Item 6: Management Issues Guidelines for Engine Overhaul

Flight operations management, in conjunction with Maintenance Control and Tracking, today issued a joint CCS Pilot Bulletin on the proper method of engine removal, overhaul, and replacement.

“We saw what flight operations management did a couple of weeks ago with the “e-Sign-in” bulletin thing and we thought, heck, if they can get the pilots to troubleshoot the computers and printers without getting paid for it, we could get them to do our overhauls for us,” said a Maintenance Control supervisor. “When we got the data on how much sit time the pilots had between their flights in and out of our IAH and EWR hubs, and when we found out there was a provision in the pilot’s contract for sitting around the airport on alert, we realized what a gold mine all those empty hours were for us.”

Instructions and overhaul manuals will soon be placed in all pilot’s V-files. Pilots are urged to familiarize themselves with the engine removal and replacement protocol. While maintenance coveralls will not be provided, special arrangements for our pilots to purchase these coveralls have been made with the Continental Airlines company store for a 2% cash discount.


Item 7: Mr. Kellner’s Pay Calculator

Mr. Kellner earned his money again this week. At last week’s shareholder’s meeting, he had to face a salvo from Captain Jay Pierce followed by a barrage from Michelle Bixby. And all this while maintaining that same grin on his face that shines down upon us from the safety demo video.

When the history of Contract ’08 is written, when the turning point in our effort against management is sought, the line will be drawn directly to the June 2009 shareholder’s meeting.

According to Forbes Magazine (April 30, 2008 issue) Mr. Kellner’s total compensation for 2007 was 10.3 million dollars. Extrapolating forward, this means that Mr. Kellner has made:

This week: $198,072.00
June 1, 2009 to date: $594,216.00
2009 year to date: $4,499,064.00

We heard that Mr. Kellner bought another house in California this week.


Item 8: Request for Committee Volunteers

All of our committees need volunteers. If you are one of the many somewhat selfish and untested among us, if you are interested in committee work, if you have special artistic talents of any kind, or if you just like to chew the legs off your dining room table, we want you to help your fellow EWR pilots. If you are interested or have previously expressed interest via e-mail or a phone call, please confirm your continuing interest in an e-mail to Captain Kaye Riggs, Secretary-Treasurer, LEC 170 at [email protected]. Please put your name and the word “Volunteer” in the subject line.


Item 9: Special Request For Chairman of the EWR Council 170 Membership Committee

Due to numerous unsatisfactory membership issues, we are conducting a search for a EWR Council 170 Membership Committee Chair. Duties will be limited to a few tasks for which you will be showered with gratitude, followed by a banquet in your honor where you will receive many parting gifts. During your term of office, you will have hundreds of volunteers at your beckon call who will do things like walk your dog and pick up your dry cleaning—and pick up after your dog.

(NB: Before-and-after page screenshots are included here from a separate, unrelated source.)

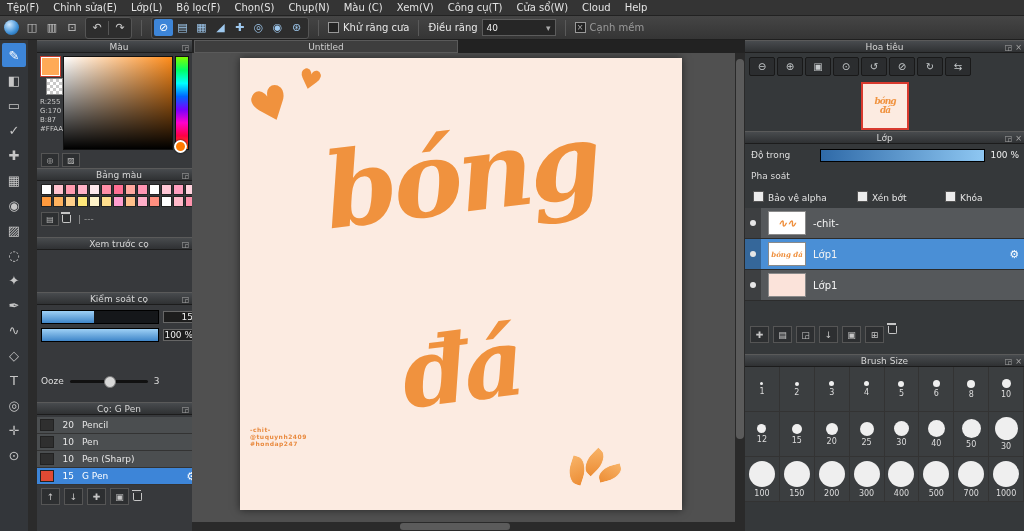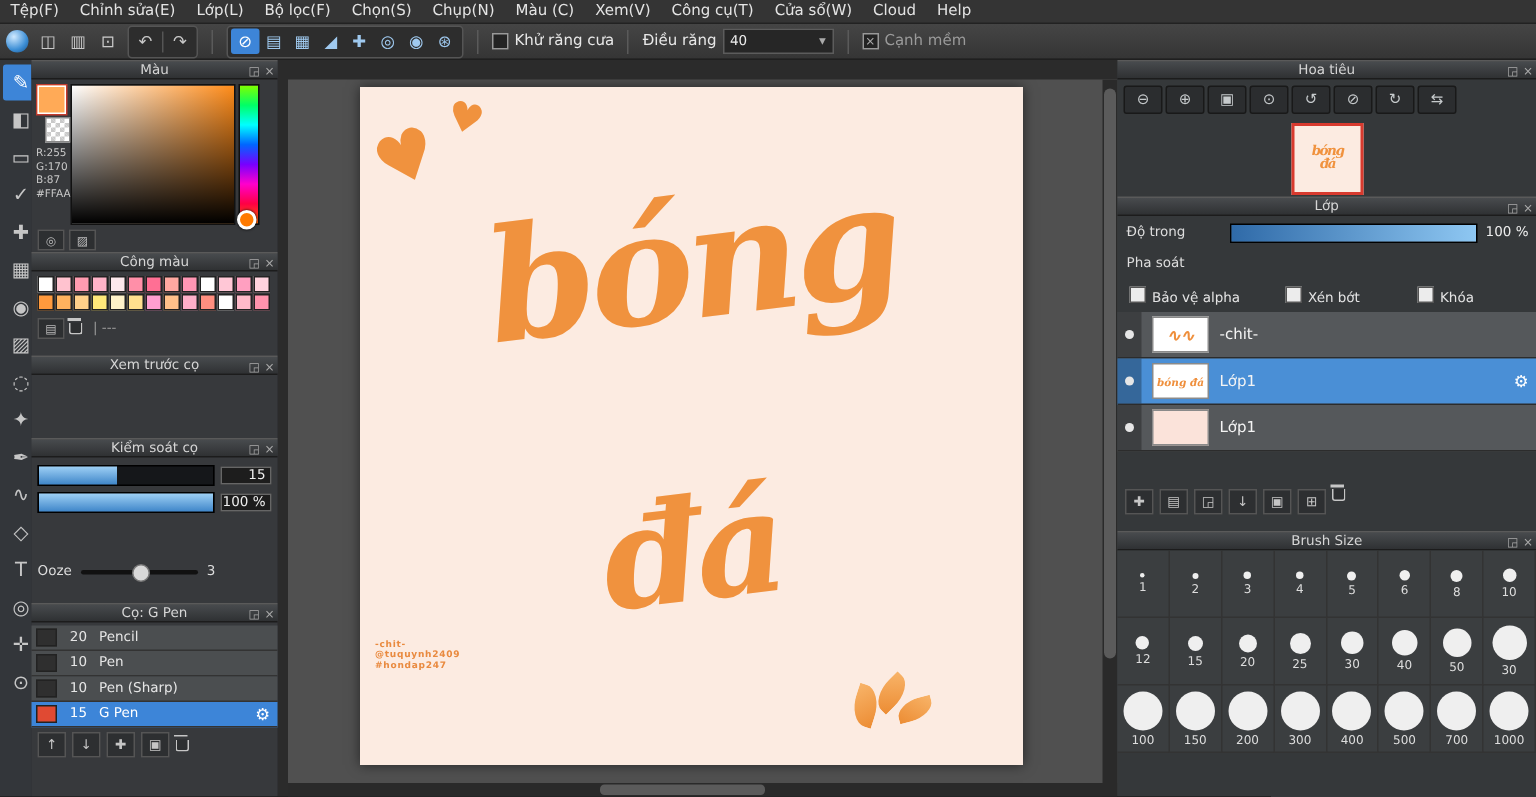--- a/index.html
+++ b/index.html
@@ -33,21 +33,21 @@
             align-items:center;justify-content:space-between;padding:0 4px;font-size:9px;color:#eee;flex:0 0 auto}
   .dropdown .caret::after{content:"▾";color:#aaa}
   
   .toolstrip{position:absolute;left:0;top:40px;width:28px;height:491px;background:#33363a;
              display:flex;flex-direction:column;align-items:center;padding-top:3px;gap:1px;box-sizing:border-box}
   .tool{width:24px;height:24px;display:flex;align-items:center;justify-content:center;color:#c6c6c6;
         font-size:13px;border-radius:2px;flex:0 0 auto}
   .tool.sel{background:#3d85d8;color:#fff}
   
   .panelwrap{position:absolute;background:#2a2c2e}
-  .left-panels{left:21px;top:40px;width:164px;height:491px}
+  .left-panels{left:37px;top:40px;width:164px;height:491px}
   .right-panels{left:745px;top:40px;width:279px;height:491px;background:#35383a}
   .p-header{position:absolute;left:0;width:100%;height:13px;
             background:linear-gradient(#484b4e,#2f3133);border-top:1px solid #5a5a5a;border-bottom:1px solid #1c1c1c;
             display:flex;align-items:center;justify-content:center;font-size:9px;color:#d6d6d6;box-sizing:border-box}
   .hicons{position:absolute;right:2px;top:0;height:12px;display:flex;align-items:center;gap:3px;color:#aaa;font-size:8px}
   .hicons span{cursor:default}
   .sect{position:absolute;left:0;width:100%;background:#37393c}
   
   .fg-swatch{position:absolute;left:4px;top:17px;width:17px;height:17px;background:#FFAA57;
              border:1px solid #fff;box-shadow:0 0 0 1px #c23b2e}
@@ -255,21 +255,21 @@
           <div>#FFAA57</div>
         </div>
       <div class="grad-box"></div>
       <div class="hue-bar"></div>
       <div class="hue-marker"></div>
       <div style="position:absolute;left:4px;top:113px" id="color-buttons"><span class="mini-btn">◎</span><span class="mini-btn">▨</span></div>
     </div>
 
     <div class="sect" style="top:128px;height:69px">
       <div class="p-header" style="top:0">
-        <span>Công màu</span>
+        <span>Bảng màu</span>
       <span class="hicons">
             <span class="">◲</span>
             <span class="">×</span>
           </span>
         </div>
       <div class="pal-row" id="pal-row-0" style="top:16px">
           <span class="swatch" style="background: rgb(255, 255, 255);"></span>
           <span class="swatch" style="background: rgb(255, 194, 207);"></span>
           <span class="swatch" style="background: rgb(255, 155, 176);"></span>
           <span class="swatch" style="background: rgb(255, 179, 200);"></span>
@@ -378,20 +378,23 @@
       <div class="list-tools" style="top:86px" id="brush-tools">
           <span class="lt-btn">↑</span>
           <span class="lt-btn">↓</span>
           <span class="lt-btn">✚</span>
           <span class="lt-btn">▣</span>
           <span class="lt-btn icon-trash"></span>
         </div>
     </div>
   </div>
 
+  <div class="tabbar">
+    <div class="tab">Untitled</div>
+  </div>
   <div class="viewport">
     <div class="canvas">
       <span class="heart heart1">♥</span>
       <span class="heart heart2">♥</span>
       <div class="word word1">bóng</div>
       <div class="word word2">đá</div>
       <div class="signature" id="signature">
           <span class="">-chit-</span>
           <span class="">@tuquynh2409</span>
           <span class="">#hondap247</span>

In the mean time, your duties will be light and pleasant, requiring almost no coordination with ALPA National, and almost everyone will speak to you with warm regard and respect. For those who don’t, your many assistants stand ready to remove the foul presence from your vicinity and have them shot.

Our sole goal is to ensure that everyone is in good standing come the big day for the Contract ’08 vote. Pay up—and let your voice ring out! I AM…SOMEBODY!


Item 10: Next Meetings

Please join us at our next local council meeting. Check back here in a couple of weeks for the date.

Our next MEC meeting has been scheduled for July 14-17, 2009 at the union building in Houston.

CAL EWR 06-17-2009 11:36 PM

Item 11: Chairman’s Editorial

I apologize in advance for the length of my editorial this week. I believe, however, the length is necessary because of a number of important topics that need to be discussed.

Over the past few weeks, as we have traveled throughout our system, Tara, Kaye and I have received overwhelming support and well wishes from many of our pilots. Amazingly, many of these pilots have been from our brothers and sisters in other bases.

We want you to know just how much we sincerely appreciate your support and respect. We also want you to know that we “get it”, we understand that we must continue to earn your respect and support every day through our actions as elected representatives. We will never take for granted your support and respect and we will work to the best of our abilities to move forward and build on the foundation we have created. We promise to always actively listen to what all of you have to say.

We have just completed our first quarter of our first year as elected representatives and I have asked that all of us, as LEC Officers, evaluate our own performance. After the election last fall, the three of us came up with our 30, 60, 90 and 120 day plan. Now we need to compare our actual results to our planned goals and make the appropriate adjustments as required to keep our plan moving forward.

Personally, I would give myself passing grades for the first two months of my term in office. However, May 1st I transitioned from a reserve line to a regular line of flying. With regard to returning phone calls and e-mails in a timely manner and holding to my commitment of spending a day a week in the crew room, I now join the ranks of some of the “Friends of Fred” and must give myself a well deserved “F”.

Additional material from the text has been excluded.